What to work on:
Where does the string "Proposal" appear in the records? Copy every line that contains it.

** Opening Source information block **

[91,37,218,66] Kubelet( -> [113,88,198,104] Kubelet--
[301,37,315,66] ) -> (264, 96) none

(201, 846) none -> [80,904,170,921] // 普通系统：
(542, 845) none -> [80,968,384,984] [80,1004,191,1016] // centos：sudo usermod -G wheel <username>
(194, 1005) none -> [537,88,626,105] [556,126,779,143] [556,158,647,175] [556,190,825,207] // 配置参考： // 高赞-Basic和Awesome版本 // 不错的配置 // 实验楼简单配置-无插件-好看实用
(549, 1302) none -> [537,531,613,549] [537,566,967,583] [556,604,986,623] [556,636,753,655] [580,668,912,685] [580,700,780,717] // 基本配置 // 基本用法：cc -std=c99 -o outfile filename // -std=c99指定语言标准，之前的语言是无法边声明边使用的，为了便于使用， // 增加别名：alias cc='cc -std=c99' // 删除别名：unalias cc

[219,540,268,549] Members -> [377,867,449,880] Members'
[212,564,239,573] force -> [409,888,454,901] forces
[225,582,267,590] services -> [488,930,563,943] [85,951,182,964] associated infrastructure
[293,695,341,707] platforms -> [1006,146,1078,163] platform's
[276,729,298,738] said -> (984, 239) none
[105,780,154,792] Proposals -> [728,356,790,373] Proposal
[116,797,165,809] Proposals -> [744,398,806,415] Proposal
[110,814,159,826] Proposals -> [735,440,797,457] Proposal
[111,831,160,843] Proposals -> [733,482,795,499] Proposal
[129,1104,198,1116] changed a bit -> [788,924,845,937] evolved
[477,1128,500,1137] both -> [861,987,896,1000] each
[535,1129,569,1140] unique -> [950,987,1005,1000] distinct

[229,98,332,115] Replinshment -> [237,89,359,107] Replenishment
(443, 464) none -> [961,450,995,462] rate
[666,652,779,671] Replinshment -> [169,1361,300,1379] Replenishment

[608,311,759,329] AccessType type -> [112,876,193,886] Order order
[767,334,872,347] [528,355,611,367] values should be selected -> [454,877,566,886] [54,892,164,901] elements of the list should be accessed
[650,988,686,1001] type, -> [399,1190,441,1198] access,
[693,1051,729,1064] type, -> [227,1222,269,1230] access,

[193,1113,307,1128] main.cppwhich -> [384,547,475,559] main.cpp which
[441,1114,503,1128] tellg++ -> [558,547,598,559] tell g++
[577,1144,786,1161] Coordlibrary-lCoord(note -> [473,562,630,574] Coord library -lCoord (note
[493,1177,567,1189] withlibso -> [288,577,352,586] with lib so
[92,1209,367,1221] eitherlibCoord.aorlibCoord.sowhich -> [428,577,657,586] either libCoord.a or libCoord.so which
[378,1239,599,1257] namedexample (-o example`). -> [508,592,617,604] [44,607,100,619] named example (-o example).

** Closing Source information block **

Result of the exercise:
[105,780,154,792] Proposals -> [728,356,790,373] Proposal
[116,797,165,809] Proposals -> [744,398,806,415] Proposal
[110,814,159,826] Proposals -> [735,440,797,457] Proposal
[111,831,160,843] Proposals -> [733,482,795,499] Proposal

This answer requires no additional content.